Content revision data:
══════════
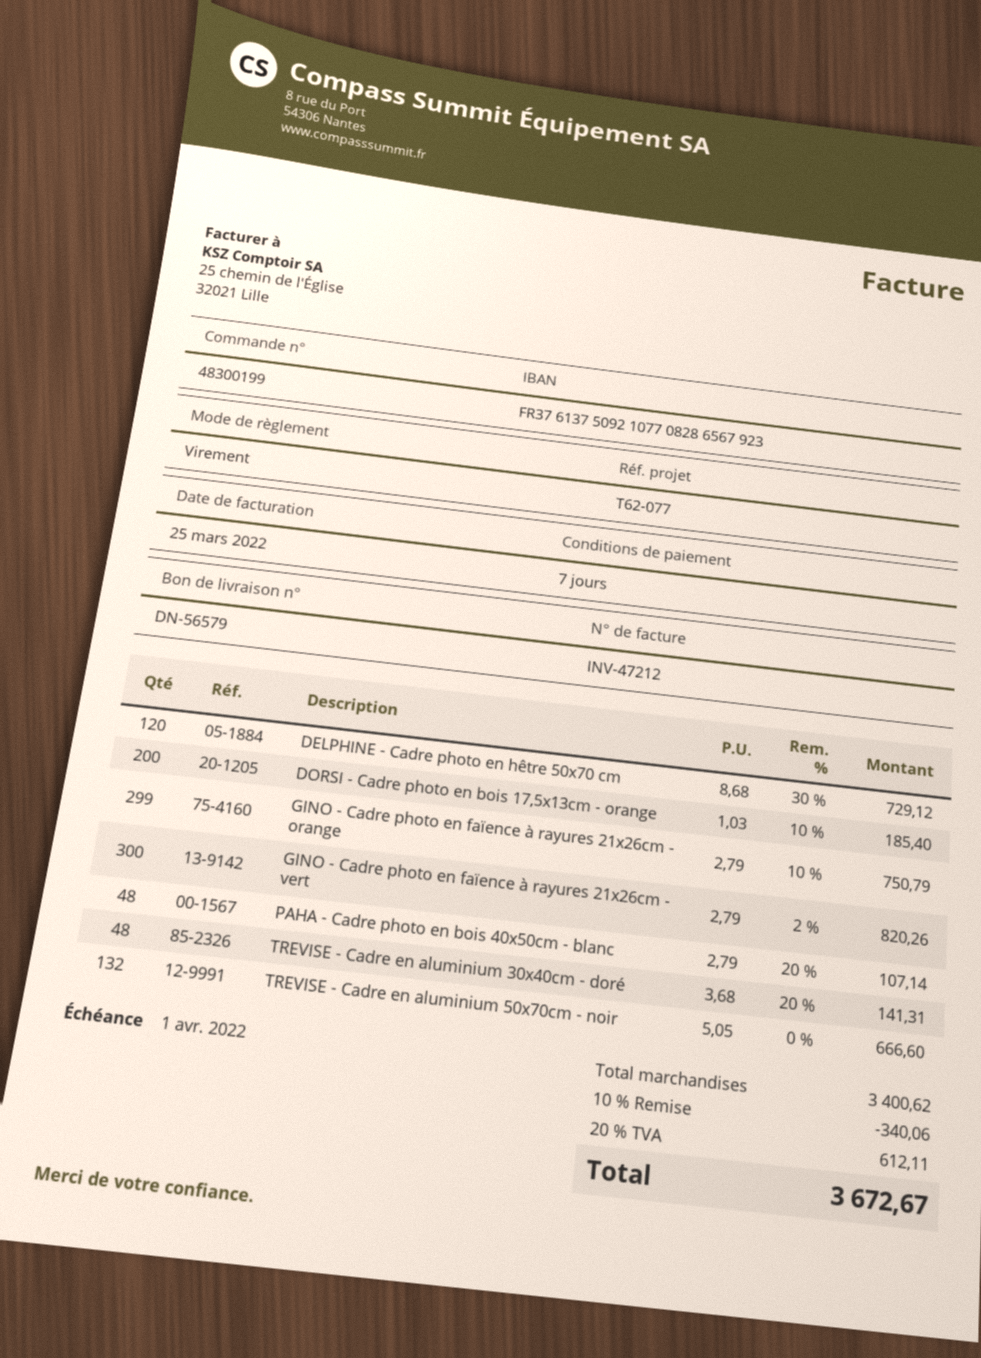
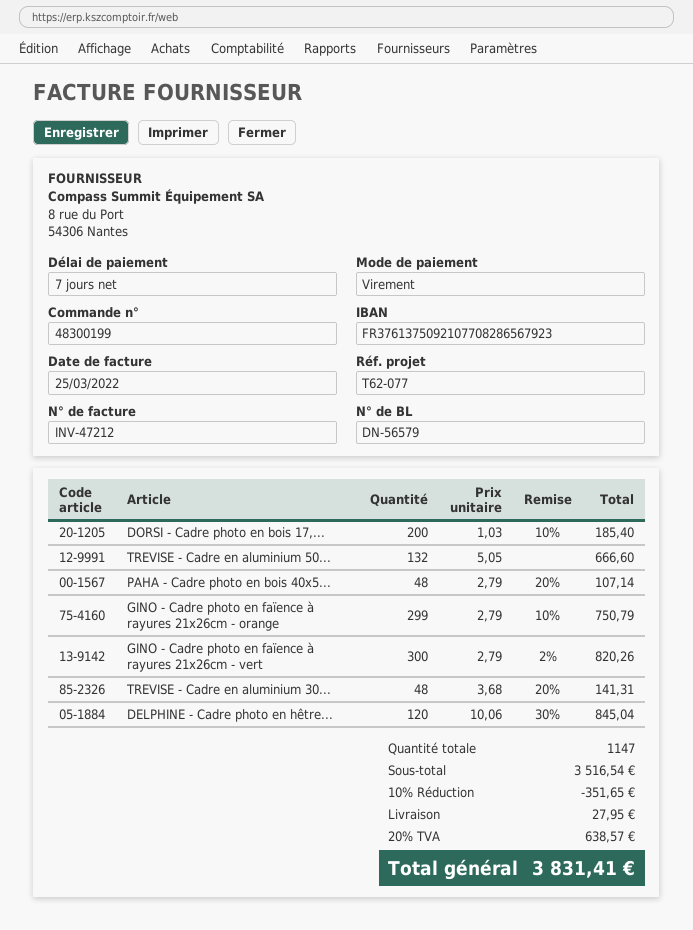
DELPHINE - Cadre photo en hêtre 50x70 cm: 120 x 8.68 - 30% = 729.12 -> 120 x 10.06 - 30% = 845.04
subtotal: 3400.62 -> 3516.54
discount: 10% = 340.06 -> 10% = 351.65
shipping: none -> 27.95
tax: 20% = 612.11 -> 20% = 638.57
total: 3672.67 -> 3831.41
══════════
Task directions >>
Nothing but the exact lines of the data above, from the line containing "discount: 10% = 340.06 -> 10% = 351.65" through the last, should appear in the answer.

Solution to the problem >>
discount: 10% = 340.06 -> 10% = 351.65
shipping: none -> 27.95
tax: 20% = 612.11 -> 20% = 638.57
total: 3672.67 -> 3831.41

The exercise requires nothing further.